Conflicts of Interest: The author declares no conflict of interest
Informed Consent Statement/Ethics approval: This study was conducted in accordance with the ethical principles governing scientific research and in compliance with national and international research ethics standards. All participants were informed of the nature and objectives of the study, and their informed consent was obtained prior to participation. Participation was entirely voluntary, and participants were assured that the data would be used solely for scientific research purposes, with full confidentiality maintained and no disclosure of personal identities. As the study is descriptive and non-experimental in nature, no foreseeable risks to participants were anticipated.
Data Availability Statement: The datasets generated and analyzed during the current study are not publicly available due to ethical restrictions related to the protection of participants’ privacy and confidentiality, as the study involved children with autism spectrum disorder. De-identified data may be made available from the corresponding author upon reasonable request and subject to approval by the relevant ethics committee.

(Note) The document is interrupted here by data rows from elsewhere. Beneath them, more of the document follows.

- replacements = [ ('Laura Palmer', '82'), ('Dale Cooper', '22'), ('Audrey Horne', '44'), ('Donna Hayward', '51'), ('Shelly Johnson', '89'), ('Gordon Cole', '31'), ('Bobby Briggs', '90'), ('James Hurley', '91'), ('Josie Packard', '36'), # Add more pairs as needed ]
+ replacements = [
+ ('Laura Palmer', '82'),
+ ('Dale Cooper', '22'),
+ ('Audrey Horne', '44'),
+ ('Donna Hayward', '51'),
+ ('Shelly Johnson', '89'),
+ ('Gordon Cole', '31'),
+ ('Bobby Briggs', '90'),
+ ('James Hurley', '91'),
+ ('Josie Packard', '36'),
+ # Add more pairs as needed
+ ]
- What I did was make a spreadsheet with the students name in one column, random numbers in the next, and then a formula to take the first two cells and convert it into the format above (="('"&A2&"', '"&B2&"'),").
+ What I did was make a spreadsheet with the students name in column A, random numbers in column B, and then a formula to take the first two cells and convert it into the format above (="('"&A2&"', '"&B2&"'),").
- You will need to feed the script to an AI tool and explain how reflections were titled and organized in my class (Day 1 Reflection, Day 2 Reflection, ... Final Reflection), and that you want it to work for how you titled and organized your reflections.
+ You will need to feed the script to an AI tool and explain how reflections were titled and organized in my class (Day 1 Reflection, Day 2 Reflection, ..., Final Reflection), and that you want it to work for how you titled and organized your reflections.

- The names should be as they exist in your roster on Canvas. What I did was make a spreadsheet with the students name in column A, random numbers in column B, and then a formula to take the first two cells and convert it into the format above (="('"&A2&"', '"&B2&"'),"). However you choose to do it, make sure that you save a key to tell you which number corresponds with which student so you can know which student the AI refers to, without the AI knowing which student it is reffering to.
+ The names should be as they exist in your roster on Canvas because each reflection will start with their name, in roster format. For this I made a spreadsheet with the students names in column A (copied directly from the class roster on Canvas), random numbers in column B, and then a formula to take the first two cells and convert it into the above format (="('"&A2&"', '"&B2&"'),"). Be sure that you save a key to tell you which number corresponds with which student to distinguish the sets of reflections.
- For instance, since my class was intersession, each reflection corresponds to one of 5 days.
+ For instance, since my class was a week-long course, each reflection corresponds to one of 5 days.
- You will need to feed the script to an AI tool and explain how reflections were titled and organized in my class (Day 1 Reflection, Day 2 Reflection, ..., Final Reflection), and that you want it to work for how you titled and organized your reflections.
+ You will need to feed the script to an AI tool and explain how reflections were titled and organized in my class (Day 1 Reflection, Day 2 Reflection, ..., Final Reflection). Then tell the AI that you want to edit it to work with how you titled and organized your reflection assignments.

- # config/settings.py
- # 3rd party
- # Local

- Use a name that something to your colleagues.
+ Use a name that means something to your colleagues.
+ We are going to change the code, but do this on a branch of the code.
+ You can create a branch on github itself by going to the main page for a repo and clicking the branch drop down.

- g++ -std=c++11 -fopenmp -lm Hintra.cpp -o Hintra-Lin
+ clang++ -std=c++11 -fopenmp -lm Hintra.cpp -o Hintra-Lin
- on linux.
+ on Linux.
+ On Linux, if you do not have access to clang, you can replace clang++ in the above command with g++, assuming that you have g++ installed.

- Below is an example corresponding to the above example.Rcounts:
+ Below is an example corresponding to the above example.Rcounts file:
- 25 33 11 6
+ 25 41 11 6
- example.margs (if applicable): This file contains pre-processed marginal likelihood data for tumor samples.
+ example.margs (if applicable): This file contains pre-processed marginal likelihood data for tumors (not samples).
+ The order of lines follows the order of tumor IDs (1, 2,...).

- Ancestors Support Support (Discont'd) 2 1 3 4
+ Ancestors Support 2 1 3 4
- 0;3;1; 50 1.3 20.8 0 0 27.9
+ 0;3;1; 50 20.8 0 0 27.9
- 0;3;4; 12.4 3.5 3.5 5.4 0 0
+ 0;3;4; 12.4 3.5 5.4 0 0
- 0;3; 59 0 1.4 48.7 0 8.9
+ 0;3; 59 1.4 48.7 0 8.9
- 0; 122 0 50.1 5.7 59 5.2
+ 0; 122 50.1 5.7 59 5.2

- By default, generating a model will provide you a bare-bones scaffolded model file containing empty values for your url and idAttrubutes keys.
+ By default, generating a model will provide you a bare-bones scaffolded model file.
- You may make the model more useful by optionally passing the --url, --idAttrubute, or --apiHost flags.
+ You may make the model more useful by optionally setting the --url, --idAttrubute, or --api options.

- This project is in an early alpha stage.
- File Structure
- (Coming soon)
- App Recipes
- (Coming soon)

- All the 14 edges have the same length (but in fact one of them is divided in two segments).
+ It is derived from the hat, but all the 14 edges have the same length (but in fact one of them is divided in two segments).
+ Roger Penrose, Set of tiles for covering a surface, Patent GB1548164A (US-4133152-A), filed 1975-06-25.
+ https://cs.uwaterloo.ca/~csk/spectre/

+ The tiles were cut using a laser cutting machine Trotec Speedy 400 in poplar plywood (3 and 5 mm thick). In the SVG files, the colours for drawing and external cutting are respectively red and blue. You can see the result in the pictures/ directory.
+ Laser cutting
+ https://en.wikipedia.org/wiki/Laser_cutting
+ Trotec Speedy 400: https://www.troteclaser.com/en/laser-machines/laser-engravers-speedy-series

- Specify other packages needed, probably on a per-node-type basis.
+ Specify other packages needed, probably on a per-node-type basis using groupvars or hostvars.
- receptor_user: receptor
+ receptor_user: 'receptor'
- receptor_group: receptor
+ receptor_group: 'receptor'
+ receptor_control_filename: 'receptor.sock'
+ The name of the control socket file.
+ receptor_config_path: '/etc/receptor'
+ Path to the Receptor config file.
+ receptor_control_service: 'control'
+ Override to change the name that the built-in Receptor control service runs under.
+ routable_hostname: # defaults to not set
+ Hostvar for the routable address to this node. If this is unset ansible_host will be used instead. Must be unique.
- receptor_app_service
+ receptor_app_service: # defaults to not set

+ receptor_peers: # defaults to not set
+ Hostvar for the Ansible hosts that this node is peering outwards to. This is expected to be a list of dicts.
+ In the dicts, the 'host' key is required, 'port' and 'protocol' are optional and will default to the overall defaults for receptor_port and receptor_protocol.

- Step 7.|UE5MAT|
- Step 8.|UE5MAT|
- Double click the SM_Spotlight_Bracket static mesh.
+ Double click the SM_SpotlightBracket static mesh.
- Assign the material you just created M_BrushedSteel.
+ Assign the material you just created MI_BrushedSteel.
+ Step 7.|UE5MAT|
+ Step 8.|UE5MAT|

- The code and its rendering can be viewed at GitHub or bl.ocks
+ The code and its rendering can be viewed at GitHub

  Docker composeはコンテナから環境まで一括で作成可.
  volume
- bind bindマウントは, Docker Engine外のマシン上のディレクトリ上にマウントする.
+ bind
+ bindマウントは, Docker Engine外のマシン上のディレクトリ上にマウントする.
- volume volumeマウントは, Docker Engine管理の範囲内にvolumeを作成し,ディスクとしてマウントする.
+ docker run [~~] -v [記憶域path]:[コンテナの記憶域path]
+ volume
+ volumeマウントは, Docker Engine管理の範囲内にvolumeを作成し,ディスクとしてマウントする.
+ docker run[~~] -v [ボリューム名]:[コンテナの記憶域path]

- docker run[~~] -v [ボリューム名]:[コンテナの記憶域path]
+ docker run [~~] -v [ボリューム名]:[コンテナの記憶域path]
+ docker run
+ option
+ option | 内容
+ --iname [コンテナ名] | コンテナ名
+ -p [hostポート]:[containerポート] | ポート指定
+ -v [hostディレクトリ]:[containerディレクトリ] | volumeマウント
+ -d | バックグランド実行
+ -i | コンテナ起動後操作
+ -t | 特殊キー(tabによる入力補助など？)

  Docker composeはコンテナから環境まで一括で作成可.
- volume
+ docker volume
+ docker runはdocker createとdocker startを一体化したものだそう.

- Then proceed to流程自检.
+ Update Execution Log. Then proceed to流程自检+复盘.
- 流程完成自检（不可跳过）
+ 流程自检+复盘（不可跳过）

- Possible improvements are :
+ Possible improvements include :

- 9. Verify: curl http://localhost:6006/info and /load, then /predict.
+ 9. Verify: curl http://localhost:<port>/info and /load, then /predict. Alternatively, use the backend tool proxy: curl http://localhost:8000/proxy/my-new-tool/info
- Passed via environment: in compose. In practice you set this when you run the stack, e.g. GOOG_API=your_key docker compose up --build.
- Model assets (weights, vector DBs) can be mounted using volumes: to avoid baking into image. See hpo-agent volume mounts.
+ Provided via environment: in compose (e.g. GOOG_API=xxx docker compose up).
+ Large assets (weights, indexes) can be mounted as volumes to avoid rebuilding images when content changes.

Acknowledgments: The researcher extends her sincere thanks and appreciation to all teachers who participated in this study and contributed to its success through their cooperation and engagement in completing the research instrument. She also expresses her gratitude to everyone who provided academic or administrative support that contributed to the completion of this research.
Declaration of Generative AI and AI-assisted Technologies: This study has not used any generative AI tools or technologies in the preparation of this manuscript.